In computational logic and automated reasoning several successful and promising highly efficient logic-based optimization techniques have emerged, including the well-developed technologies of SAT, MaxSAT, SMT, constraint optimization, model counting or answer set programming. In this project, we aim at exploring the use of such techniques for the efficient learning of symbolic machine learning models. In particular, we are interested in learning deeply structured rule-based models, in analogy to deep neural networks, which are currently beyond the capabilities of the state-of-the-art in this area.

 

RM4.2/4.3 Boosting performance of symbolic reasoning engines. 

(PI: Martina Seidl)

Symbolic reasoning engines like SAT solvers are successfully applied to many hard problems in formal verification, planning, game playing, scheduling, etc. In this project, we aim to employ ML techniques to identify paths towards a good pruning of the search space for problems beyond SAT and to identify structural features that enable efficient solving of (sub-)problems. We also want to explore how learning techniques can be exploited for the synthesis of winning strategies, yielding the solutions of certain problems beyond SAT.  

 

RM1.1: Graph representations: scaling by semantic and visual abstractions.
 

(PI: Günter Klambauer)

The original “Semantic Web” vision has recently evolved into the more general field of “Knowledge Graphs” and remains highly relevant as a driver for taking the next steps in AI and Data Management: a recent roadmap for AI published by the Computing Community Consortium with the support of AAAI stresses the importance of “Open Knowledge Repositories” and platforms as a basis for future AI developments.
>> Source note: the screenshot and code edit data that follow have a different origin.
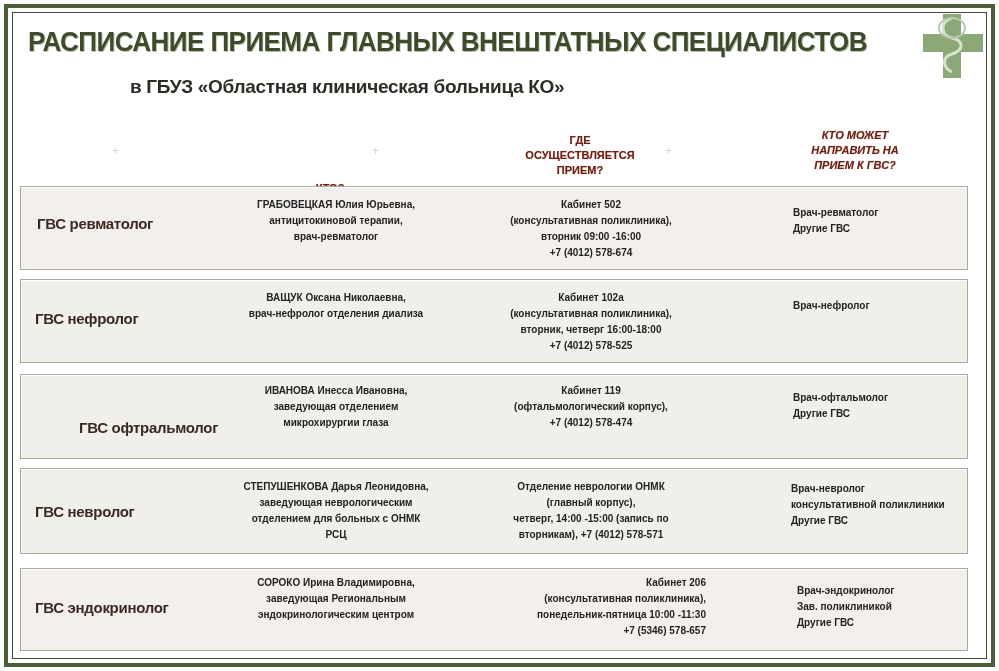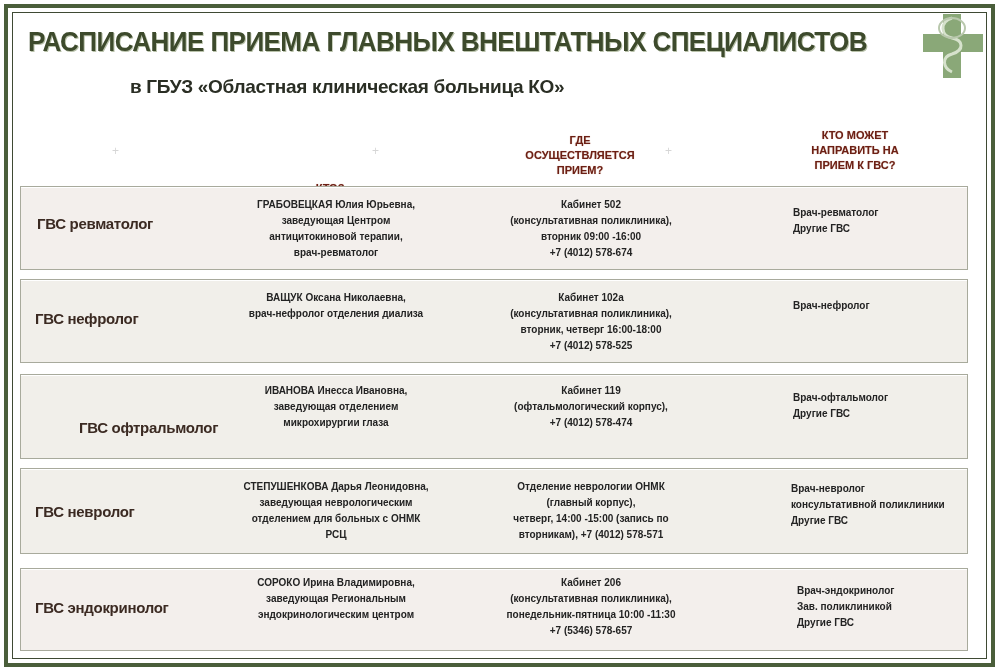"КТО МОЖЕТ" div.col-head { font-style: none -> italic }
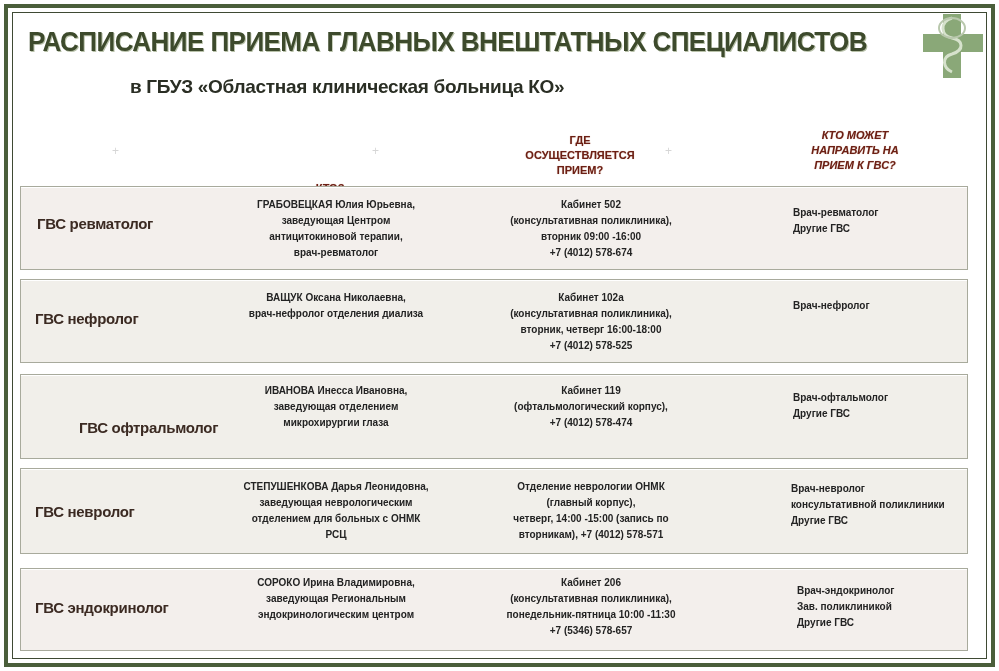"заведующая Центром" span.line { html: <span>заведующая Центром</span> -> none }
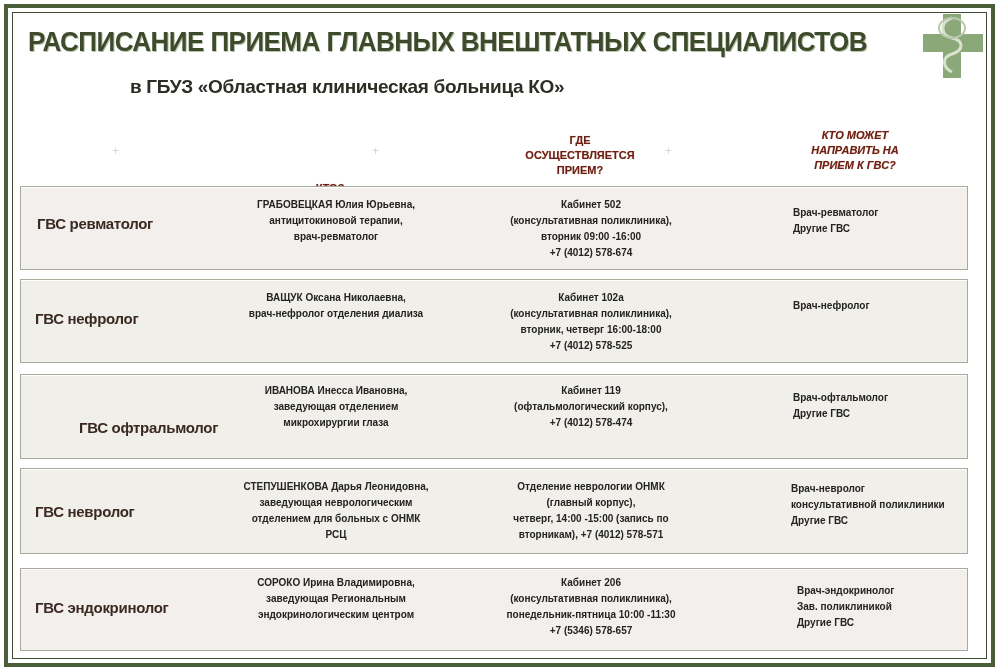"Кабинет 206" div.where { text-align: none -> right }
Such knowledge repositories have emerged in the form of fast growing real-world knowledge graphs (KG)s, i.e., knowledge bases represented as graph structures with a flexible, constantly evolving schema. KGs – partially constructed by automated means from structured data at lower levels of abstraction, or by collaborative editing – form a natural glue between symbolic and subsymbolic representations underlying AI and ML pipelines

 

RM7.2: Fairness via logic and unlearning biases.

(PI: Markus Schedl)

Societal biases and cognitive biases have been researched extensively in sociology, psychology, and economics. They refer to discrepancies between an ideal world and the real world (societal biases) and to systematic perceptual deviations from rationality in humans' cognitive and neurological processes (cognitive biases). Both kinds of biases can be harmful if they lead to unfair decisions made by AI systems, e.g., in recommender systems adopted in the recruiting domain. Therefore, this PhD thesis aims to uncover different societal and cognitive biases, predominantly in the context of learning to rank (LTR) methods, used in retrieval and recommender systems. Biases should be studied in different components of the ML pipeline, such as high-dimensional numerical input data, learning algorithm and training setup, and model output. Methods to formalize the identified biases related to, and connecting, different components using logical formulas will be researched, leveraging symbolic AI. These formulas will be transformed into easily understandable representations for domain experts and system end-users. Finally, they will be used to mitigate or adjust biases in ML/DL architectures, again focusing on LTR scenarios.